Setelah terasa seperti selamanya, Teresa perlahan membuka matanya, ruangan itu kabur dalam kekacauan.

Udara tebal dengan aroma berat yang sugestif, mengingatkan pada apa yang telah terjadi.

Dia berjuang untuk bangun, rasa sakit menyapu dirinya seperti gelombang pasang, setiap bagian tubuhnya berteriak kesakitan, seolah-olah dia telah dilindas truk.

Dia terhuyung keluar dari ruangan, putus asa untuk melarikan diri dari mimpi buruk itu.

Di ujung lorong berdiri Unity, wajahnya tanpa ekspresi saat dia mengamati Teresa melarikan diri.

Teresa tidak melihat Unity; dia hanya ingin lari, menjauh dari mimpi buruk ini.

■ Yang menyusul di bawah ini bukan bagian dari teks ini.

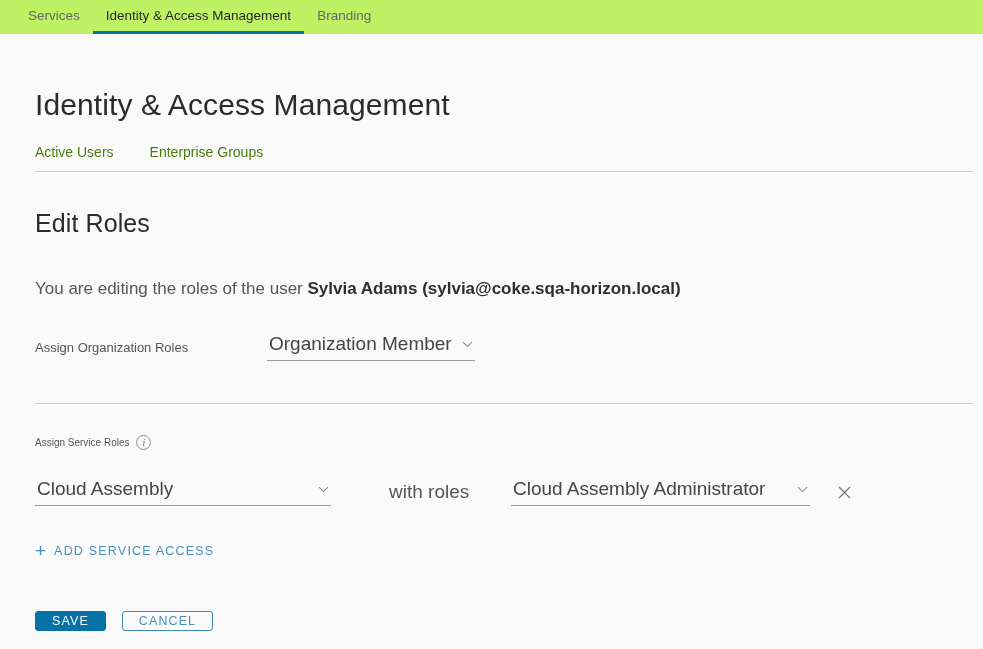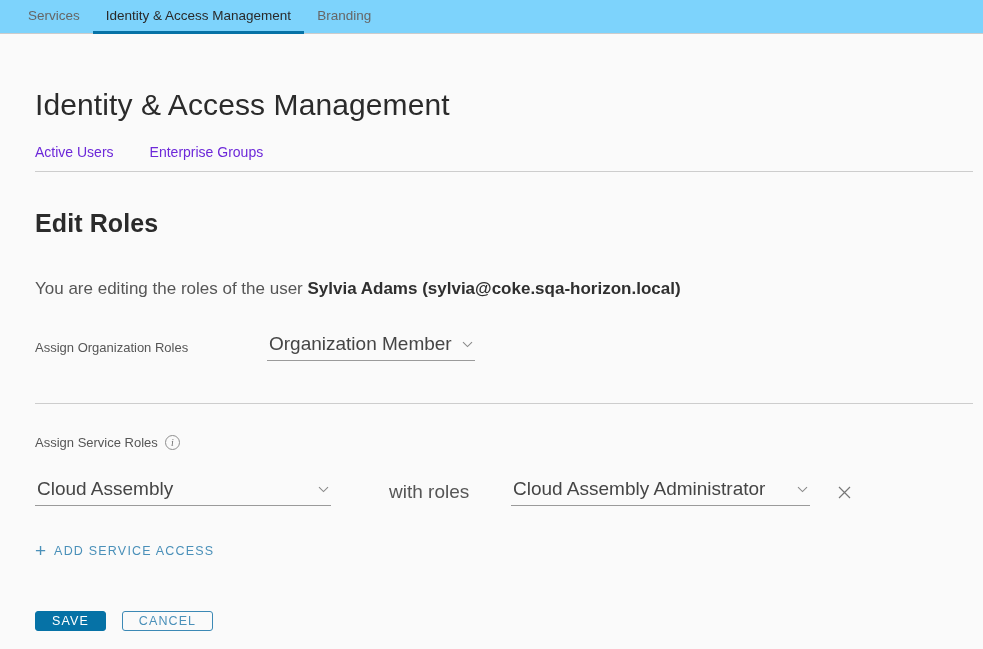--- a/index.html
+++ b/index.html
@@ -18,7 +18,7 @@
   
   .topnav {
     height: 34px;
-    background: #7dd3fc;
+    background: #bef264;
     border-bottom: 1px solid #cccccc;
     display: flex;
     align-items: stretch;

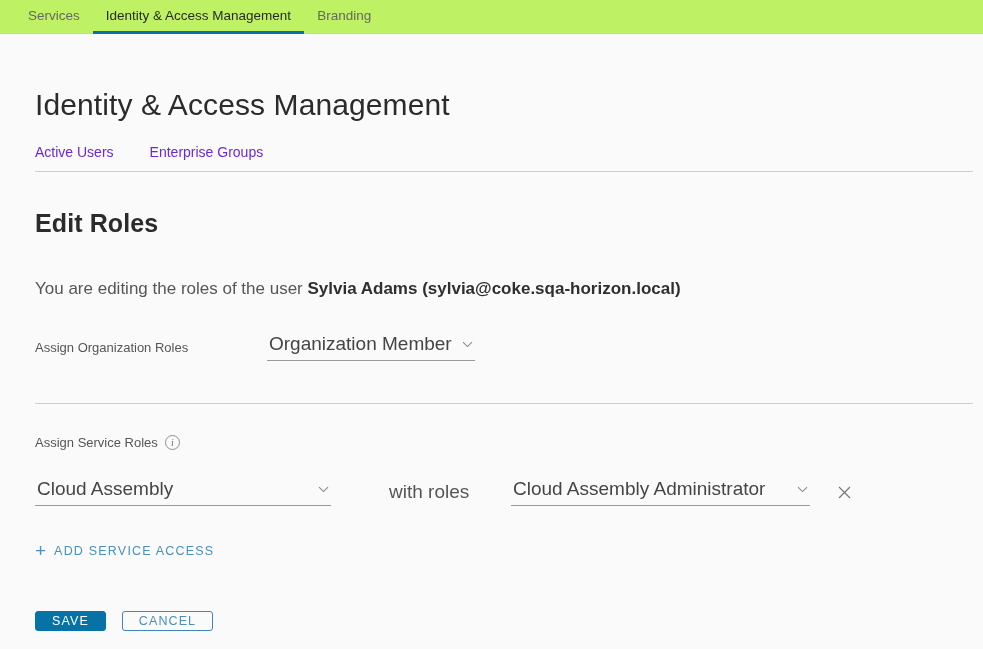--- a/index.html
+++ b/index.html
@@ -63,7 +63,7 @@
   }
   .subtab {
     font-size: 14px;
-    color: #6d28d9;
+    color: #4d7c0f;
     padding: 0 0 11px 0;
     margin-right: 36px;
     cursor: pointer;

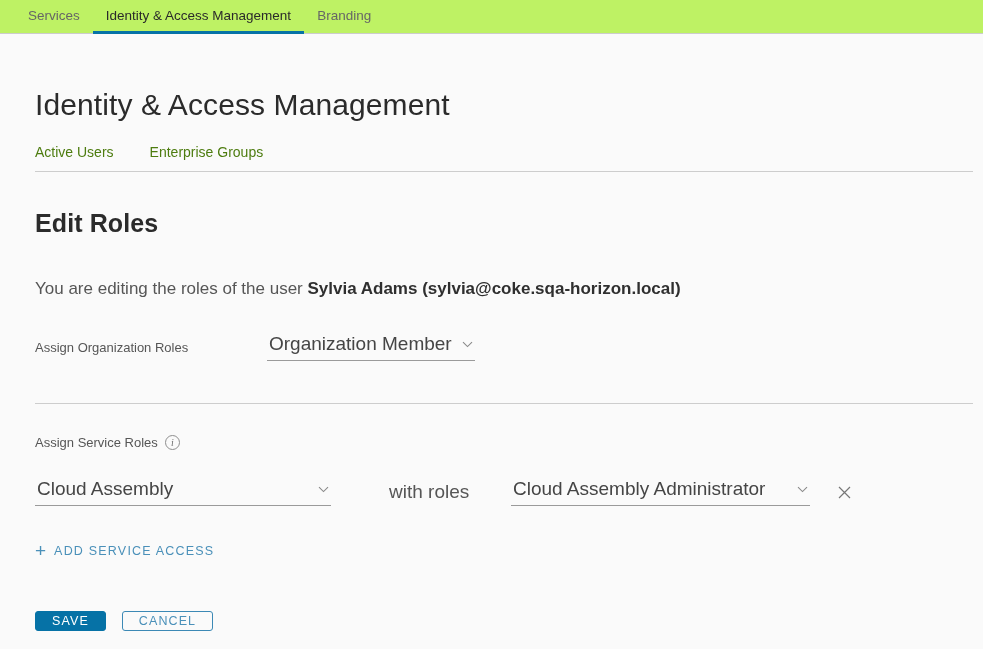--- a/index.html
+++ b/index.html
@@ -72,7 +72,7 @@
 
   .section-title {
     font-size: 25px;
-    font-weight: 700;
+    font-weight: 400;
     color: #2b2b2b;
     margin: 0;
     padding-top: 37px;

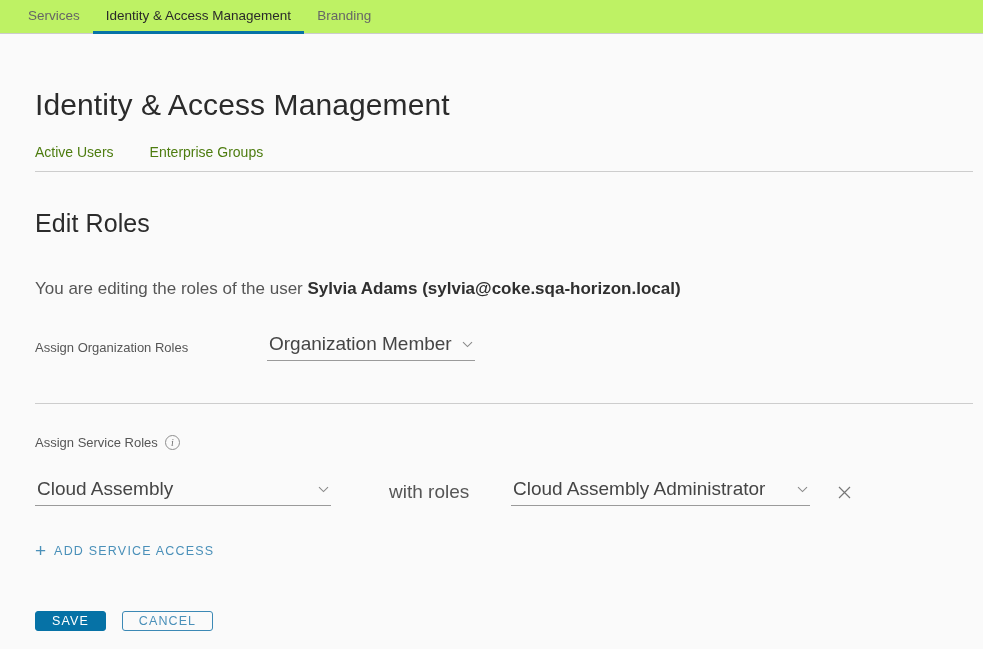--- a/index.html
+++ b/index.html
@@ -137,7 +137,7 @@
     padding-top: 31px;
   }
   .svc-head-label {
-    font-size: 13px;
+    font-size: 10px;
     color: #565656;
   }
   .info-icon {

Dalam terburu-burunya, dia bahkan tidak menutup pintu suite presiden.

Unity mengamati Teresa menghilang di ujung lorong, lalu perlahan berbalik dan berjalan menuju suite.

Pintu terbuka sedikit.

Dia melangkah masuk, ruangan masih gelap, bau campuran yang tidak menyenangkan semakin kuat.

Tempat tidur berantakan, pakaian yang sobek berserakan di lantai, pemandangan kekacauan total.

Pria di tempat tidur bergerak mendengar suara itu, duduk dengan mata mengantuk, masih belum sepenuhnya terbangun.

Dia menyalakan lampu di samping tempat tidur, cahaya kuning hangat menerangi ruangan dan wajahnya.

Unity berjalan ke tempat tidur, mempelajari wajahnya.

Saat wajah itu semakin jelas, dia melihat alis yang tajam dan bibir yang tipis.

Dia tidak percaya pria yang tidur dengan Teresa adalah dia!

"Tadi malam..." suara pria itu serak, "apakah itu kamu?"

"Ya." Suara Unity lembut, kepalanya tertunduk, seolah berbicara pada dirinya sendiri, namun menjawab pertanyaannya.